Angus brought out a packet of cigarettes and they lit up. Smoking so soon after his exertion made Conn cough.
‘Look at them,’ Angus said.
In the hall they were doing the Gay Gordons. They were all ages, advancing and receding, polkaing past in frantic procession; middle-aged women moving their bosoms around like ponderous pieces of furniture; Tadger sweating harder than he did on a shift; somebody’s children who hadn’t yet fallen asleep hammily mocking the dance since they couldn’t do it; an old couple making a minuet of it; a young boy and girl trying to copy the steps of those nearest them. The fiddlers sounded as if they were going mad. Most of the dancers’ eyes had a look of glazed acquiescence.
‘Ah mean Ah like them,’ Angus went on.
‘Hoo could ye no’? They’re great, aren’t they? But Christ. That’s whit they’ve been daein’ a’ their lives. Dancin’ tae whitever tune gets played. Whit’s ma feyther waitin’ fur? They’re no’ gonny chinge. They’re a’ too guid losers. That’s whit they’re best at. They’ve hud that much practice. Well, no’ me. Ye ken a funny thing? There’s no’ wan body in that hall, or ootside it that Ah ken o’, that Ah don’t think Ah could cope wi’. Ah don’t ken anything that’ll stoap me fae daein’ whit Ah’m gonny dae. Frem noo on, it’s just Annie an’ me. An’ we’re gonny make oot.’
‘That’s mair than a wee bit wild,’ Conn said.
‘Who’s arguin’?’
Angus looked at him and smiled.
‘Hard times, Conn,’ he said. ‘Harder times aheid. You stey among them, ye micht jist get buried in the boadies.’

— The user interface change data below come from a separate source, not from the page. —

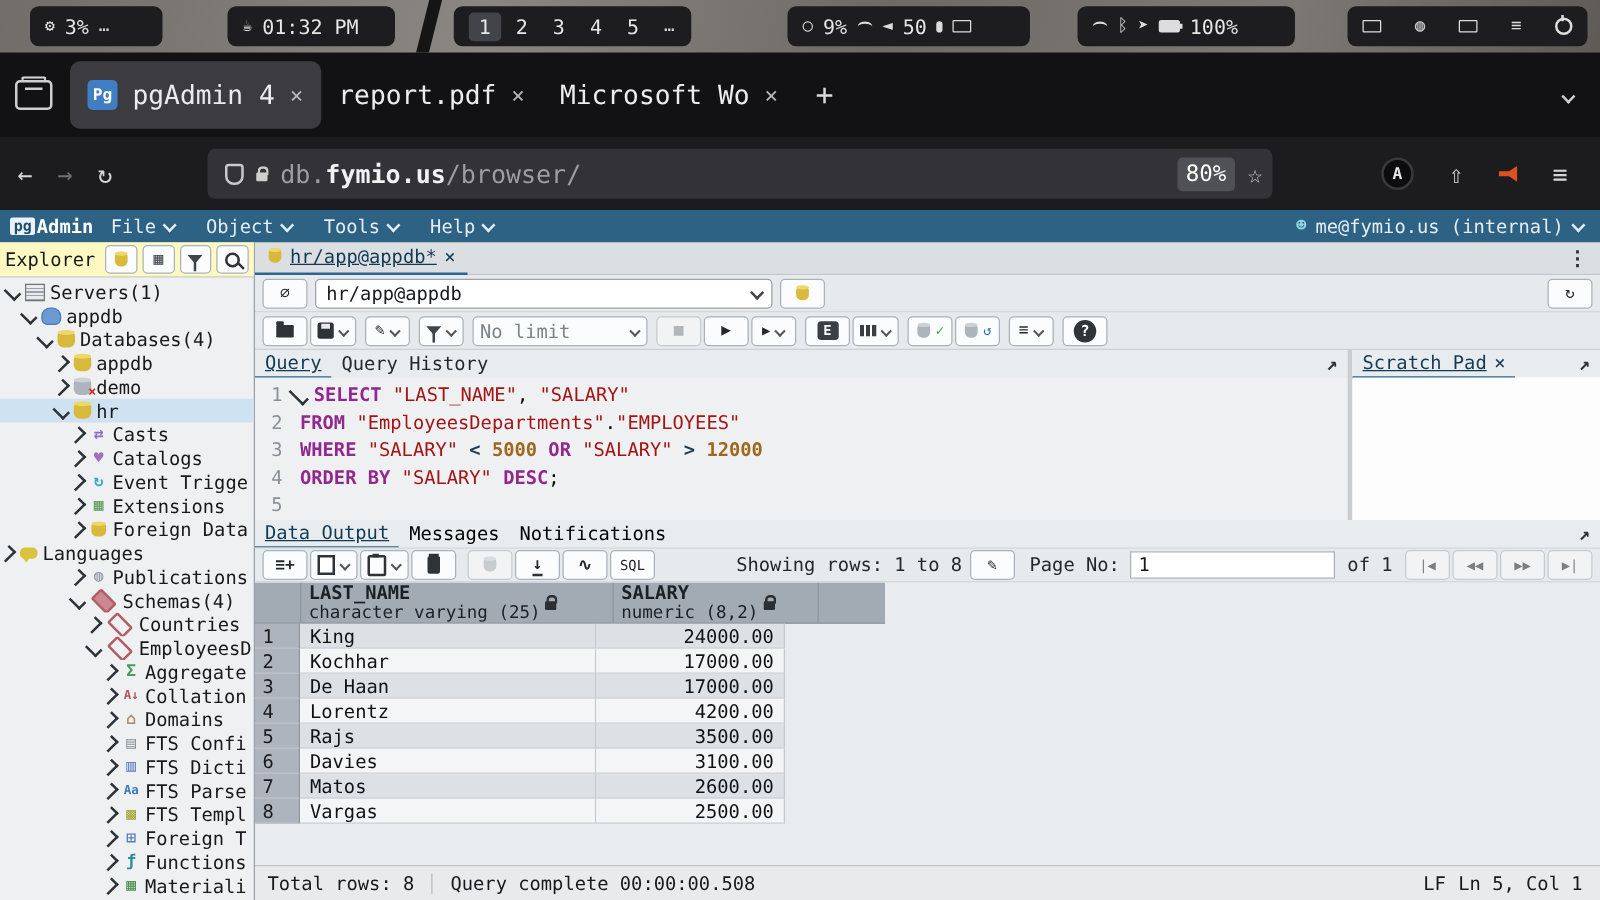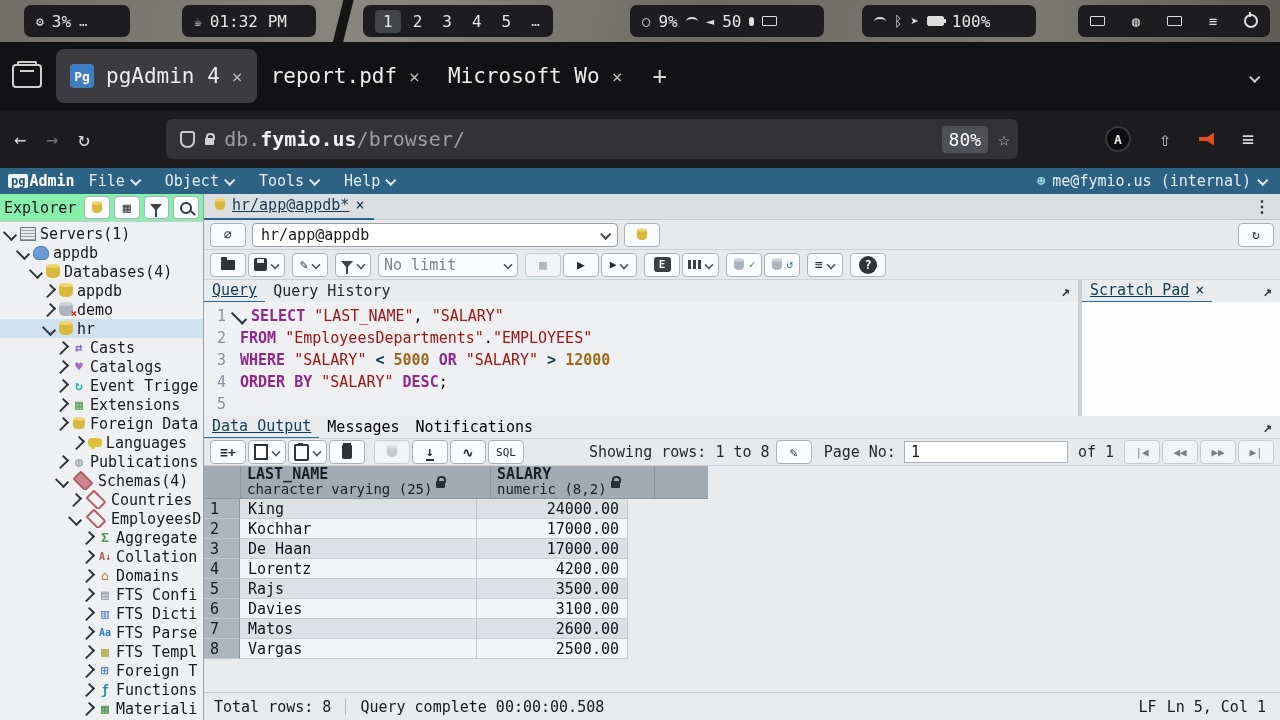"Explorer" .side-head { background: #86efac -> #fef9c3 }
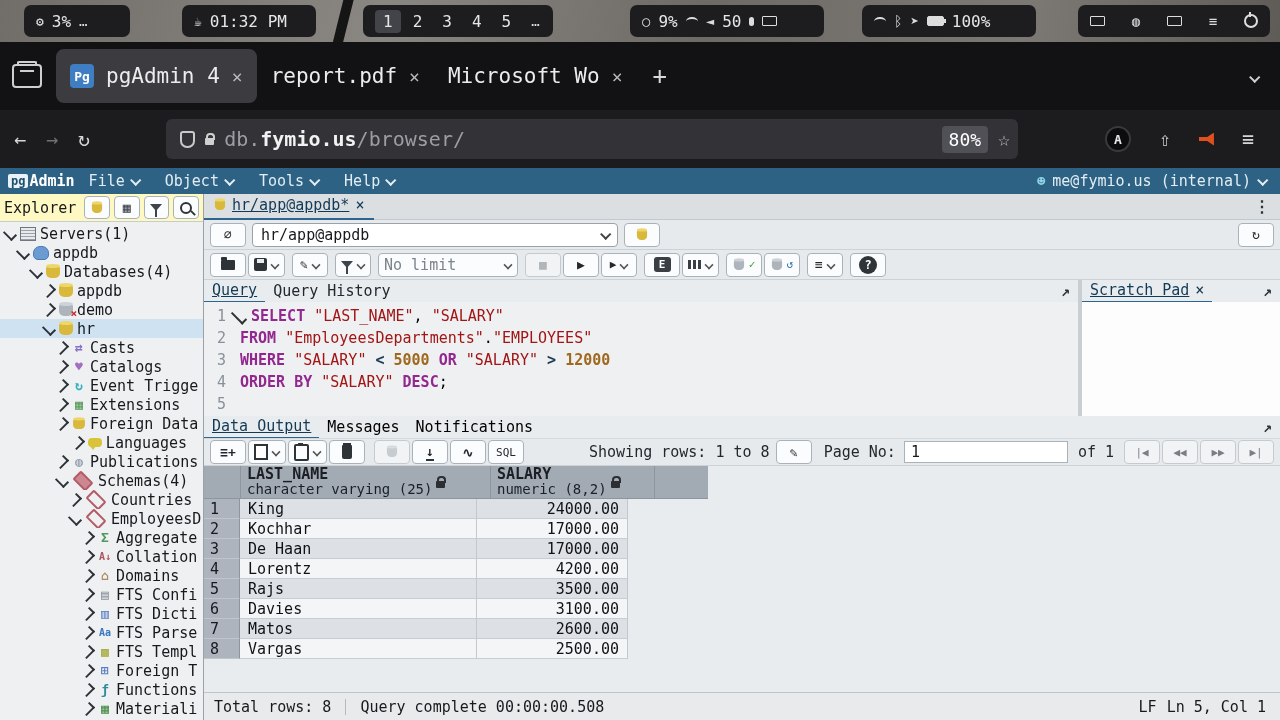"Languages" div.trow { justify-content: center -> none; padding-left: 56px -> none }
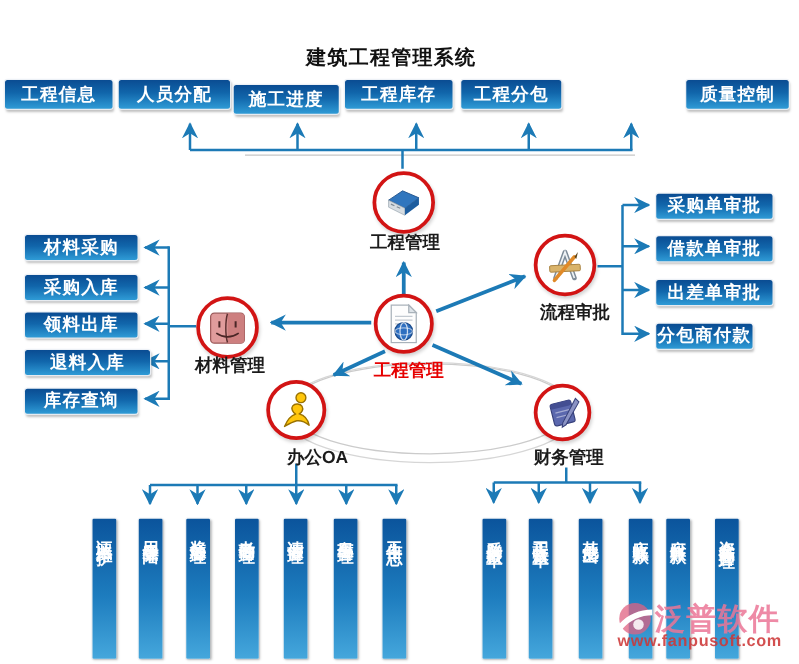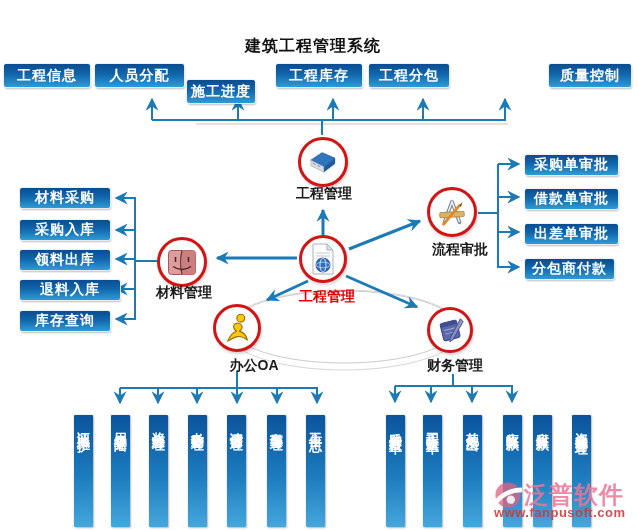"施工进度" div.hbtn { top: 80px -> 68px; width: 68px -> 84px }
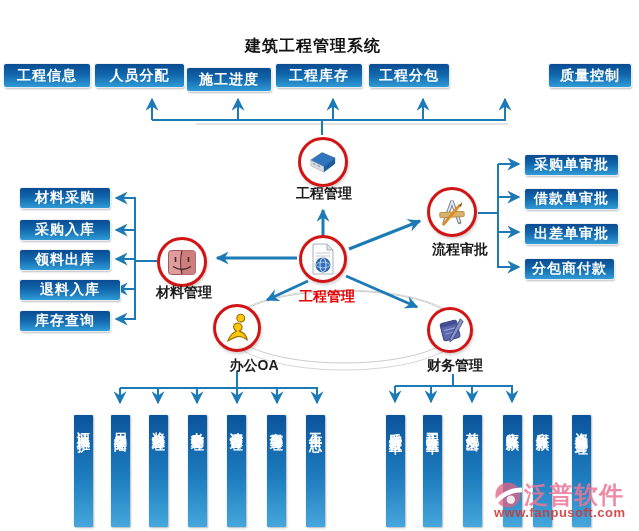"分包商付款" div.hbtn { width: 89px -> 77px }
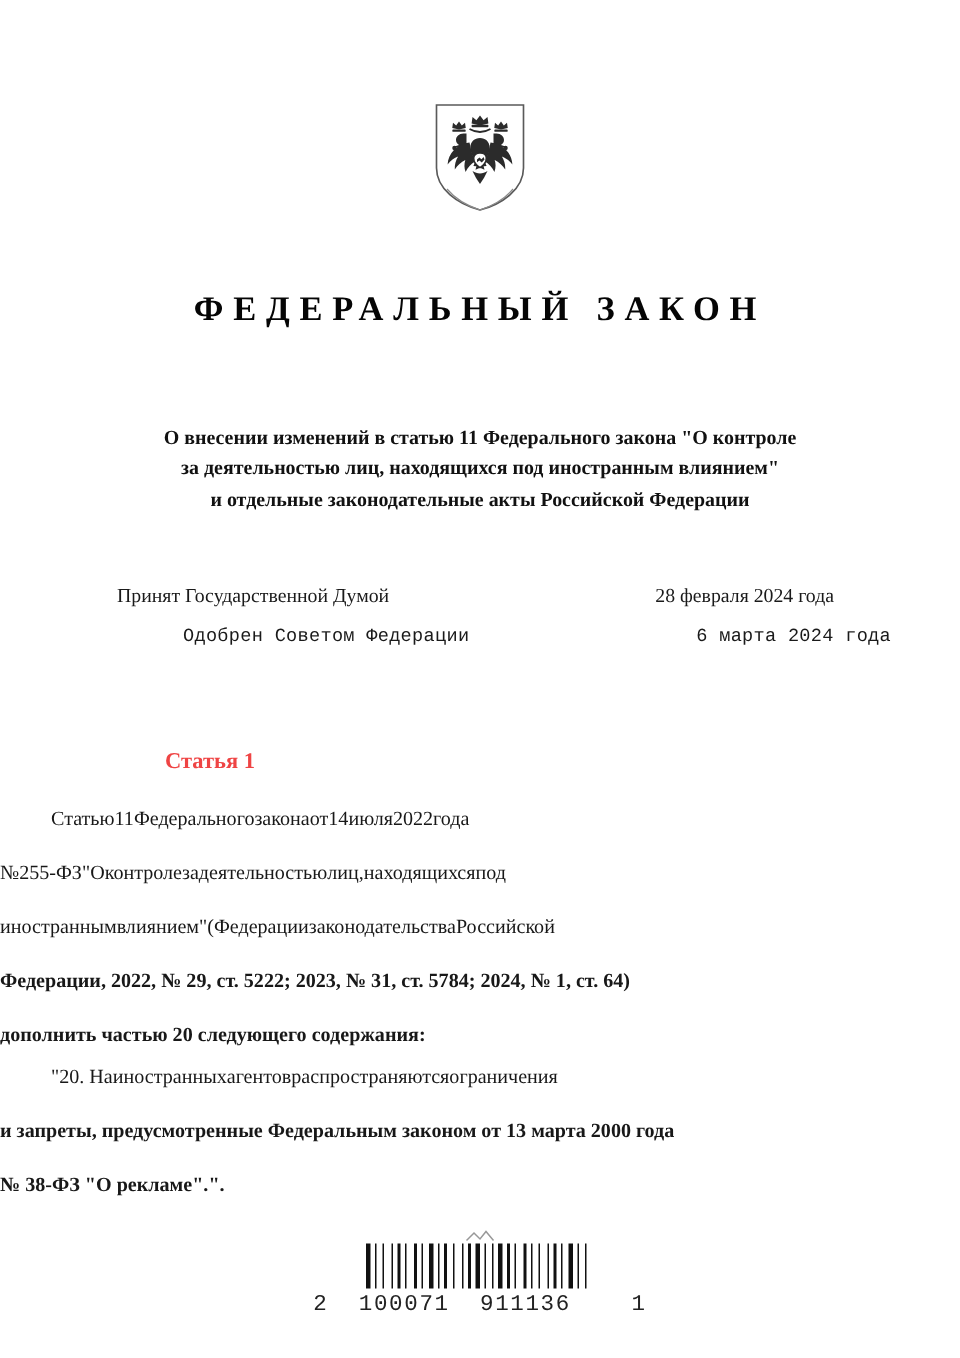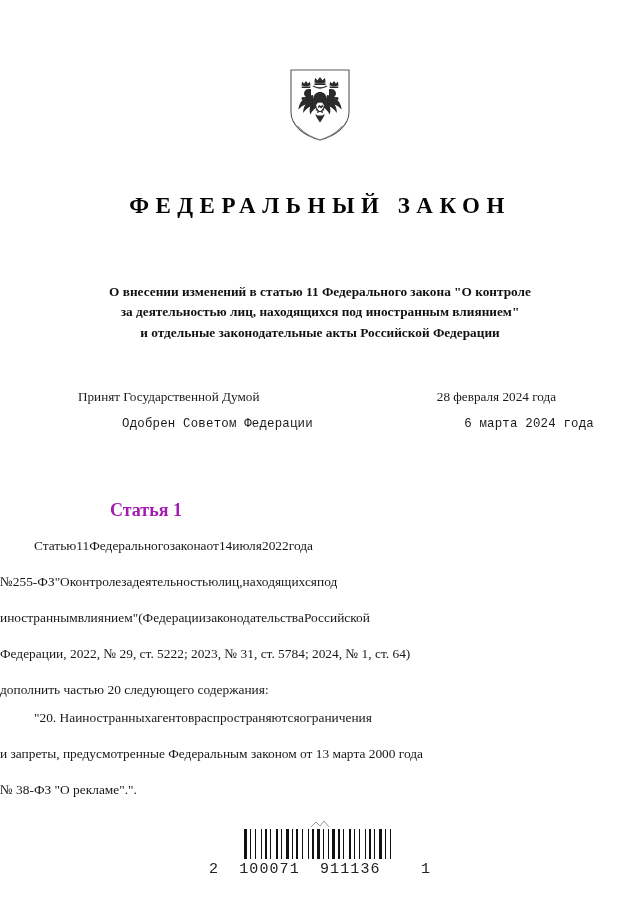"Статья 1" .article-head { color: #a21caf -> #ef4444; font-size: 18px -> 15px }
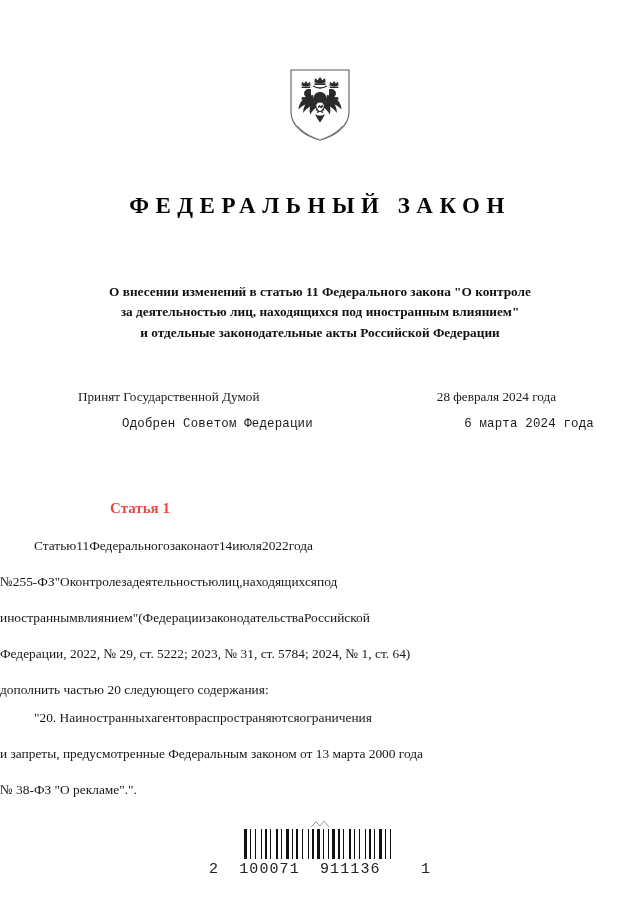"Федерации, 2022, № 29, ст." .jrow.free { font-weight: none -> bold }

As the dance came to an end in the hall the small, half-darkened room he and Angus were in seemed to Conn like a threat the others were unaware of. He felt as if Angus had involved him in a conspiracy from which people like Tadger, mopping his face with a handkerchief and laughing, were excluded. They all looked somehow terribly vulnerable, the three young men pretending to hold one another up, the girl repinning a fallen strand of hair, Mrs Daly easing herself into a seat beside his mother and having a flushing, Mick reaching under his chair for his glass of beer. He thought of a phrase his mother used a lot: God save us. Who else? He sensed himself a part of their openness. For beside Angus, Conn seemed to himself to be vague and ineffectual, wanting to go in five different ways at once.
They announced the ‘Drops O’ Brandy.’ A voice at the door of the small room said, There, he’s there!’ Buzz Crawley appeared in the doorway, pulling a partner. Rab Lawson and his girl-friend were there too.
‘Come oan, come oan,’ Buzz Crawley said. ‘This is some time tae be gettin’ fou. Whit are ye? Feart? Annie’s oot here waitin’ fur ye.’
‘We’re gonna hiv the best set in the hall,’ Rab said.
Angus laughed, finished his beer, punched Conn’s shoulder, and went out. As Conn followed them, he noticed that the girl whose hand Buzz was holding was the one he had dated. She gave him a look that said ‘What could I do?’ Conn winked and leaned against the doorway while Buzz and Rab pretended to be pulling Angus across the dancefloor. Buzz was singing, ‘Here comes the groom.’ Rab shouted, ‘We found ‘im, Annie. He wis hidin’.’